(Recorded data)
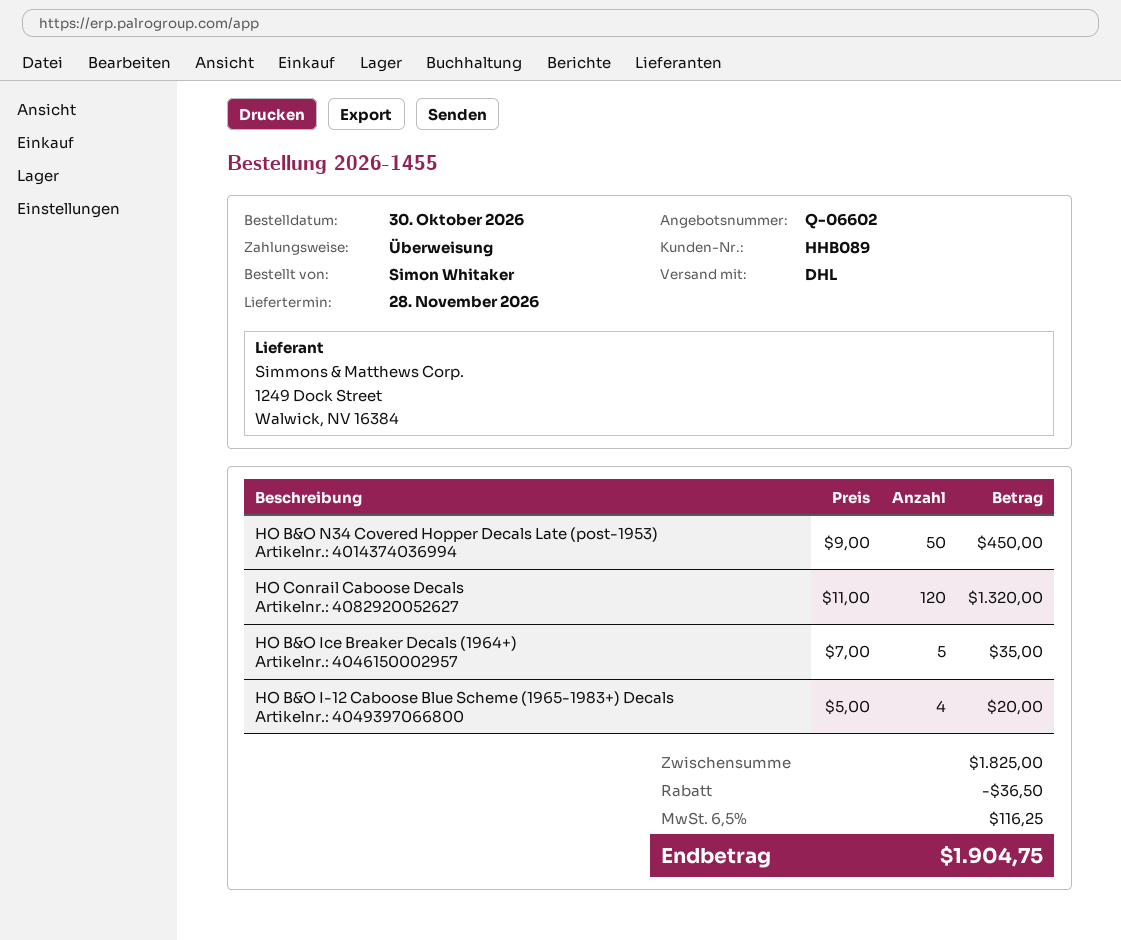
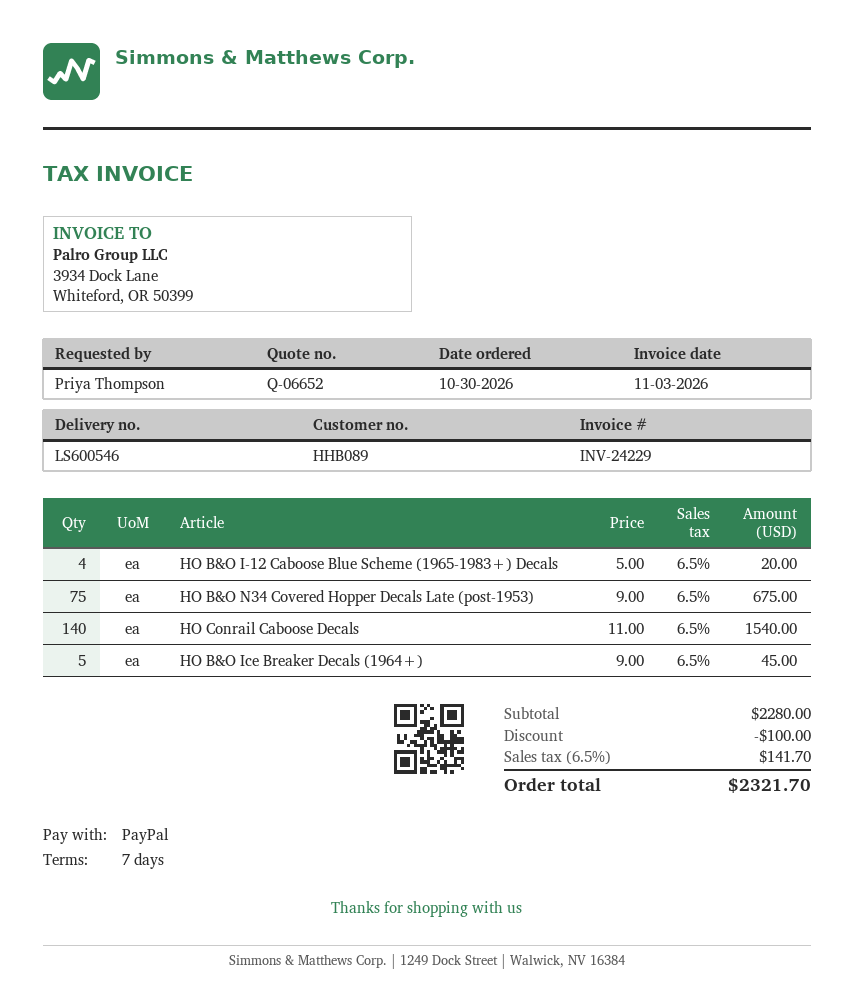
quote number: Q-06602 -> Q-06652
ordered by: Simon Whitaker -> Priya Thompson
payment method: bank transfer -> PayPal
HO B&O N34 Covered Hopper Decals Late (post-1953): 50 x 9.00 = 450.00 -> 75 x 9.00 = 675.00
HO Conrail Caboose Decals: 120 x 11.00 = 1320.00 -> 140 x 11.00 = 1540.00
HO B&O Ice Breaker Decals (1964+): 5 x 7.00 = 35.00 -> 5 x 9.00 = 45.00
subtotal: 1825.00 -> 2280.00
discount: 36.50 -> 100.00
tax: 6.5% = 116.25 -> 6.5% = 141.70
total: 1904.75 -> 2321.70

▸ **Brief**
Drop the pictures; repeat each entry above exactly.

▸ **Result**
quote number: Q-06602 -> Q-06652
ordered by: Simon Whitaker -> Priya Thompson
payment method: bank transfer -> PayPal
HO B&O N34 Covered Hopper Decals Late (post-1953): 50 x 9.00 = 450.00 -> 75 x 9.00 = 675.00
HO Conrail Caboose Decals: 120 x 11.00 = 1320.00 -> 140 x 11.00 = 1540.00
HO B&O Ice Breaker Decals (1964+): 5 x 7.00 = 35.00 -> 5 x 9.00 = 45.00
subtotal: 1825.00 -> 2280.00
discount: 36.50 -> 100.00
tax: 6.5% = 116.25 -> 6.5% = 141.70
total: 1904.75 -> 2321.70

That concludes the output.